Als uw bibliotheek zich strikt houdt aan de conventie dat alle functies of klassen gedeclareerd in
een bestand xyz.h zijn volledig geïmplementeerd in een bronbestand dat wordt gecompileerd naar xyz.o (dat wil zeggen, jij
splits de implementatie niet op in: xyz1.o en xyz2.o), dan kunt u de
"$(infer_objects)" functie om makepp te vertellen om alleen de relevante modules uit de . te halen
bibliotheek. Dit kan verrassend goed werken voor bibliotheken met zelfs tientallen include-bestanden.
Kortom, "$(infer_objects)" onderzoekt de lijst met .h bestanden die zijn opgenomen, en looks
voor corresponderende .o bestanden. Als je snel een bibliotheek en een programma ontwikkelt
samen kan dit compilatietijd besparen, omdat u nooit de moeite neemt om modules van . te compileren
de bibliotheek die het programma niet gebruikt.

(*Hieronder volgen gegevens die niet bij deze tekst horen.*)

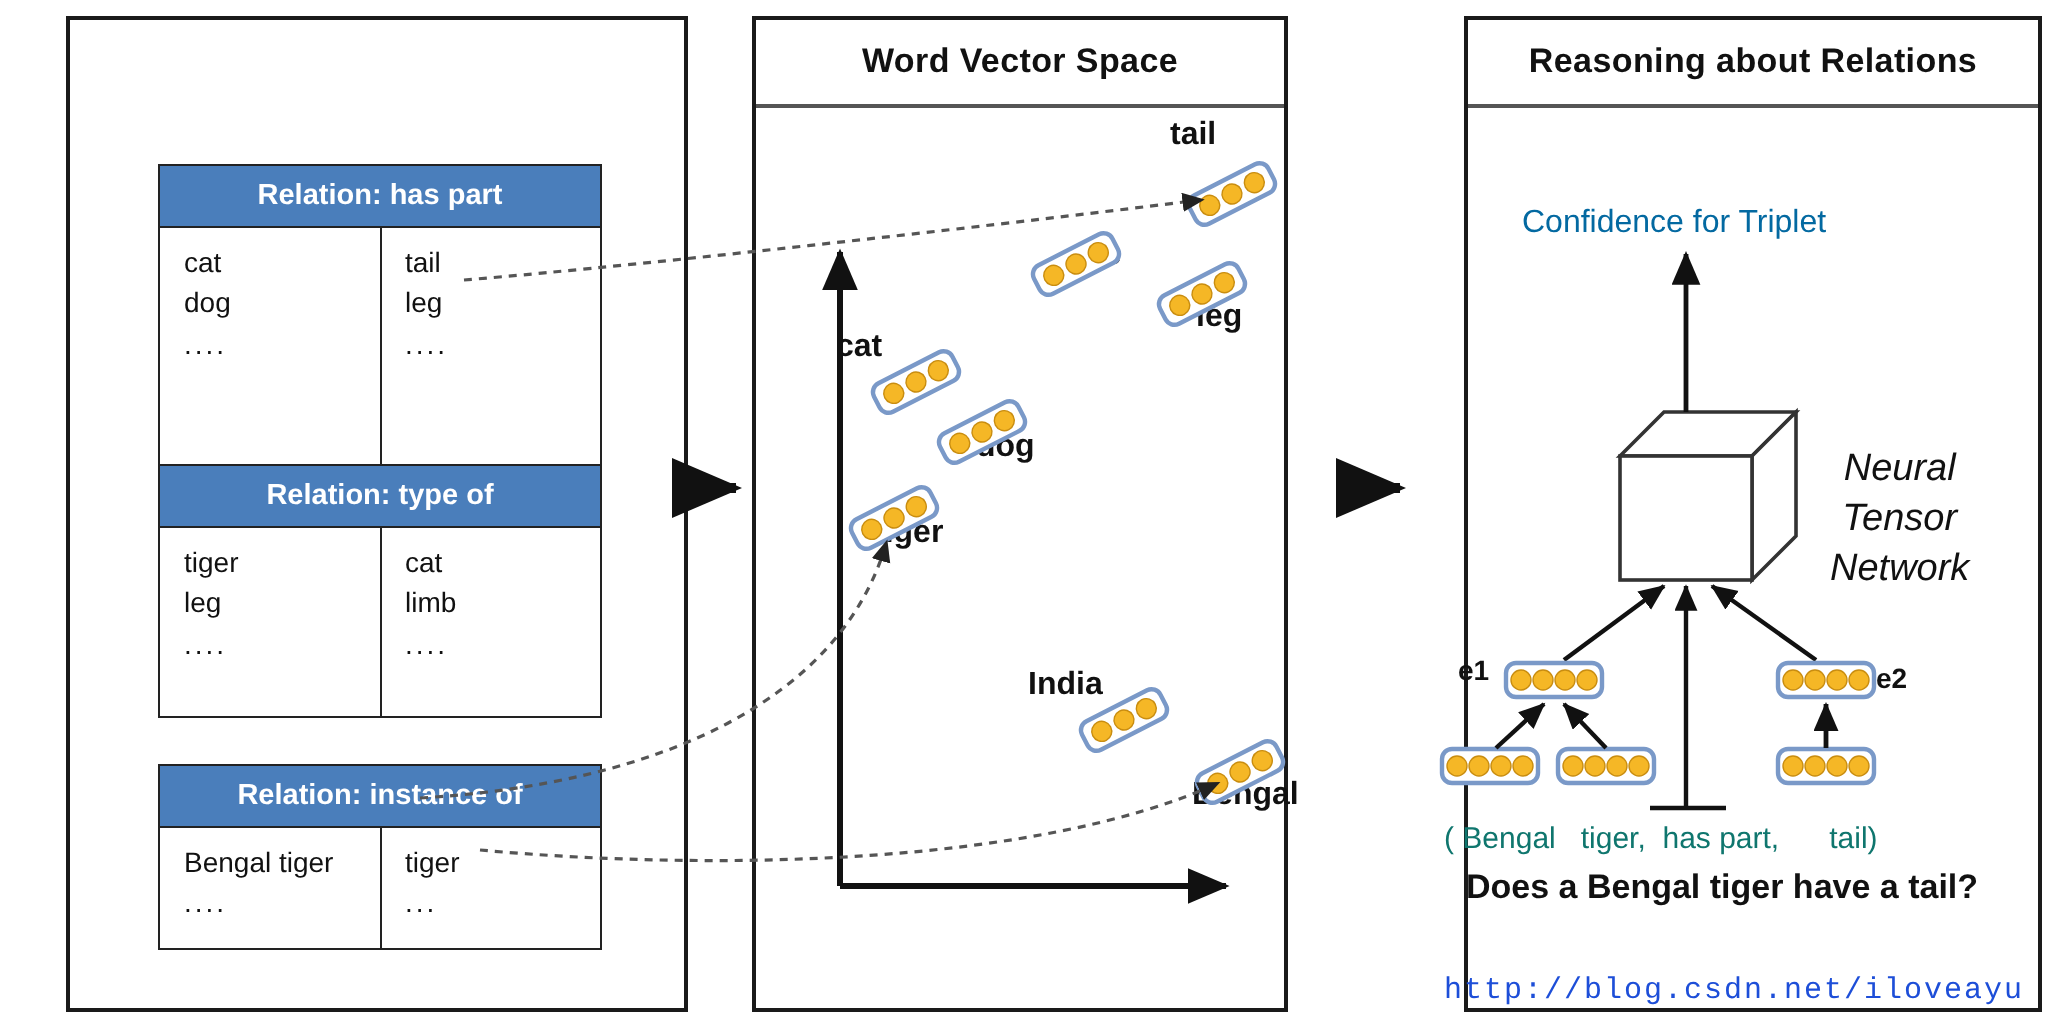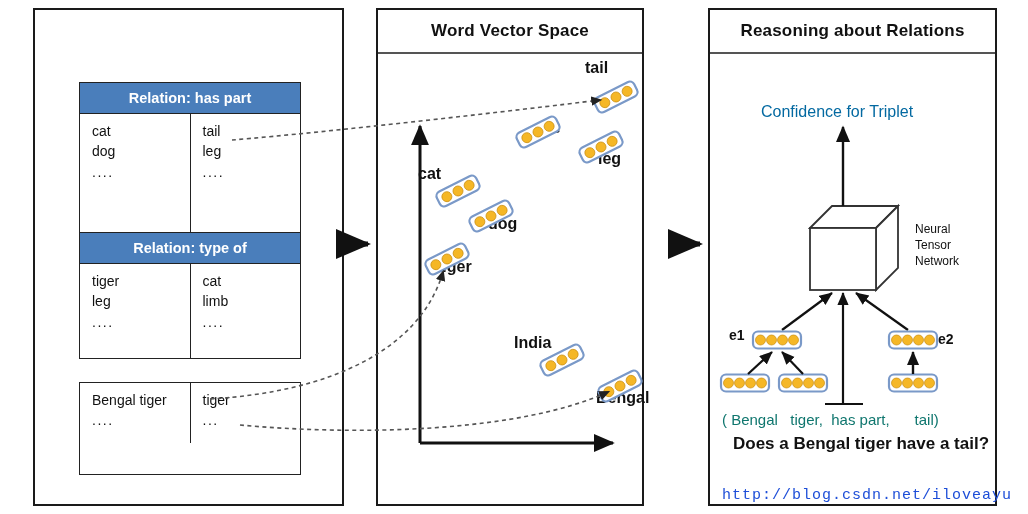--- a/index.html
+++ b/index.html
@@ -14,21 +14,21 @@
   .relation-head{height:31px;background:#4a7ebb;color:#fff;display:flex;
        align-items:center;justify-content:center;font-size:14.5px;font-weight:600;
        box-sizing:border-box;border-bottom:1.5px solid #222;}
   .relation-body{display:flex;height:calc(100% - 31px);box-sizing:border-box;}
   .rel-col{flex:1;box-sizing:border-box;padding:7px 0 0 12px;font-size:14px;line-height:1.46;}
   .rel-col.left{border-right:1.5px solid #222;}
   .rel-col div{white-space:nowrap;}
   .dots{letter-spacing:1.5px;}
   svg.overlay{position:absolute;left:0;top:0;width:1028px;height:514px;pointer-events:none;}
   .vlabel{position:absolute;font-size:16px;font-weight:600;color:#111;white-space:nowrap;}
-  .ntn-label{position:absolute;font-size:12px;color:#111;text-align:left;line-height:1.32;white-space:nowrap;}
+  .ntn-label{position:absolute;font-size:19px;color:#111;text-align:center;line-height:1.32;white-space:nowrap;font-style:italic;}
   .cube-letter{position:absolute;font-size:24px;color:#111;font-weight:500;}
   .triplet{position:absolute;font-size:15px;color:#0f766e;white-space:pre;}
   .question{position:absolute;font-size:17px;font-weight:600;color:#111;white-space:nowrap;}
   .elabel{position:absolute;font-size:14px;font-weight:700;color:#111;}
   .watermark{position:absolute;font-family:"Liberation Mono","DejaVu Sans Mono",monospace;
        font-size:15px;color:#1d4ed8;letter-spacing:1px;white-space:nowrap;}
   .conf-label{position:absolute;font-size:16px;color:#0369a1;white-space:nowrap;}
 </style>
 </head>
 <body>
@@ -61,20 +61,21 @@
       </div>
       <div class="rel-col">
         <div>cat</div>
         <div>limb</div>
         <div class="dots">....</div>
       </div>
     </div>
   </div>
 
   <div class="relation-card" style="left:44px;top:372px;width:222px;height:93px;">
+    <div class="relation-head">Relation: instance of</div>
     <div class="relation-body">
       <div class="rel-col left">
         <div>Bengal tiger</div>
         <div class="dots">....</div>
       </div>
       <div class="rel-col">
         <div>tiger</div>
         <div class="dots">...</div>
       </div>
     </div>
@@ -87,21 +88,21 @@
 
 <div class="vlabel" style="left:585px;top:59px;">tail</div>
 <div class="vlabel" style="left:534px;top:119px;">eye</div>
 <div class="vlabel" style="left:598px;top:150px;">leg</div>
 <div class="vlabel" style="left:418px;top:165px;">cat</div>
 <div class="vlabel" style="left:488px;top:215px;">dog</div>
 <div class="vlabel" style="left:437px;top:258px;">tiger</div>
 <div class="vlabel" style="left:514px;top:334px;">India</div>
 <div class="vlabel" style="left:596px;top:389px;">Bengal</div>
 
-<div class="panel" id="p3" style="left:708px;top:8px;width:289px;height:498px;">
+<div class="panel" id="p3" style="left:732px;top:8px;width:289px;height:498px;">
   <div class="panel-title">Reasoning about Relations</div>
 </div>
 
 <div class="conf-label" style="left:761px;top:103px;">Confidence for Triplet</div>
 
 <div class="cube-letter" style="left:833px;top:248px;">R</div>
 
 <div class="ntn-label" style="left:915px;top:222px;">
   <div>Neural</div>
   <div>Tensor</div>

Hier is een voorbeeld van hoe ik het gebruik:

mijn_programma: $(infer_objects *.o, $(LIB1)/*.o $(LIB2)/*.o)
$(CXX) $(invoer) -o $(uitvoer) $(SYSTEM_LIBRARIES)

De functie "$(infer_objects )" retourneert zijn eerste argument (na het uitvoeren van een jokerteken
uitbreiding erop), en kijkt ook door de lijst met bestanden in het tweede argument, for
bestanden waarvan de naam hetzelfde is als de naam van een .h bestanden opgenomen door elk bestand in zijn eerste
argument. Als dergelijke bestanden worden gevonden, worden deze aan de lijst toegevoegd.

Gebouw a statisch bibliotheek

Als u zeker weet dat u een bibliotheek nodig heeft en incrementele koppeling niet beschikbaar is of
is niet wat je wilt doen, er zijn een aantal manieren om het te doen. Ten eerste, hier is een voorbeeld:
waar alle bestanden expliciet worden vermeld:

LIBRARY_FILES = abcde

libmine.a: $(LIBRARY_FILES).o
&rm -f $(uitvoer)
$(AR) cr $(uitvoer) $(invoer)
ranlib $(output) # Mogelijk niet nodig, afhankelijk van uw besturingssysteem.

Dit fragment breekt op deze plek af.